No hace falta aclarar porqué la comparación de esos dos álbumes. Sólo escribiremos un conjunto de letras que revelan el arcano: Maynard James Keenan.
Él se sumó al guitarrista Billy Howerdel que trabajaba en un grupo de canciones sin saber que destino darles hasta que el cantante de Tool se vio inspirado en ellas y la chispa iniciaba con, hasta ese momento ignoto músico, el fuego de la creatividad que iluminaba el magnetismo y los misterios de una obra contemplativa.
El primer sencillo "Judith" fue un grito que nacía más allá de la profundidad de los pulmones de Maynard que ponía en jaque eso de las creencias o, para expresarlo con claridad, "creer no es saber". Inspirado en su madre postrada por un derrame cerebral que poseía una gran fe cristiana.
El vacío existencial ("The Hollow"), el autoconocimiento ("Rose") y el espíritu de ciertas cosas que el afuera no escudriña pero que la mística artística de Maynard y las texturas de la guitarra de Howerdel las preservan en su conversión tácita, de la ignorancia.

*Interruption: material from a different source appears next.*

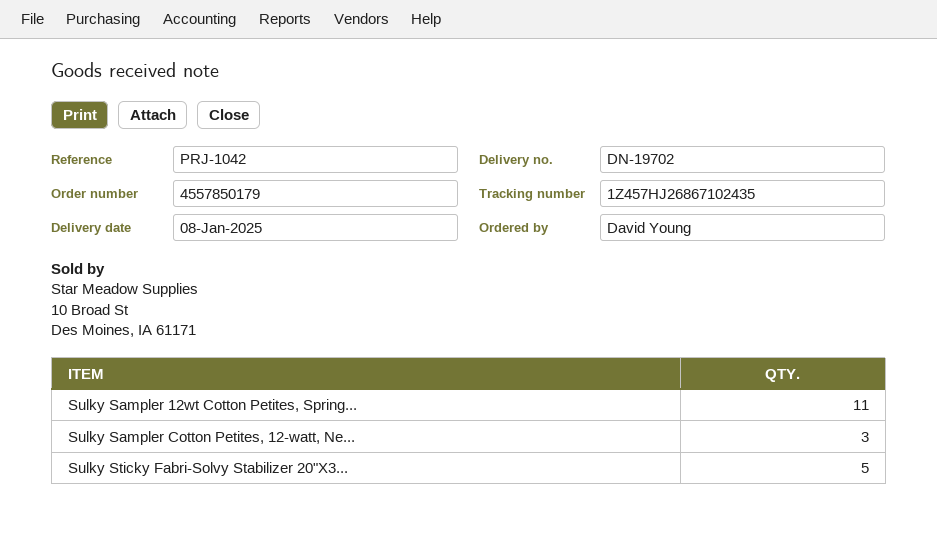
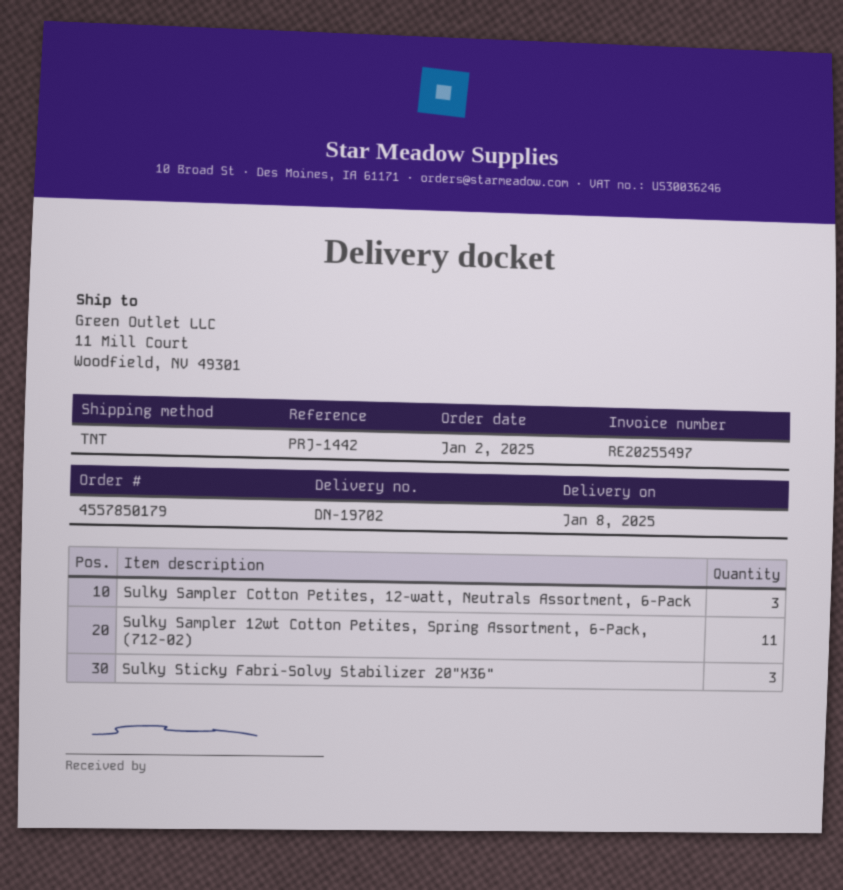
reference: PRJ-1042 -> PRJ-1442
Sulky Sticky Fabri-Solvy Stabilizer 20"X3...: 5 -> 3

"Mer de Noms", psicológica, filosófica y espiritual, es bajo el encanto de dos músicos auténticamente inspirados un Nirvana consumado por el sonido y los conceptos.
Un disco henchido de nombres personales pero de identidad singular y de profundidades inherentes al ser humano pero de las que el Hombre se encuentra inapetente.
Como dice el personaje de Morgan Freeman en la película "Lucy": “Los seres humanos estamos más preocupados por tener que por ser”.
A Perfect Circle - "Mer de Noms"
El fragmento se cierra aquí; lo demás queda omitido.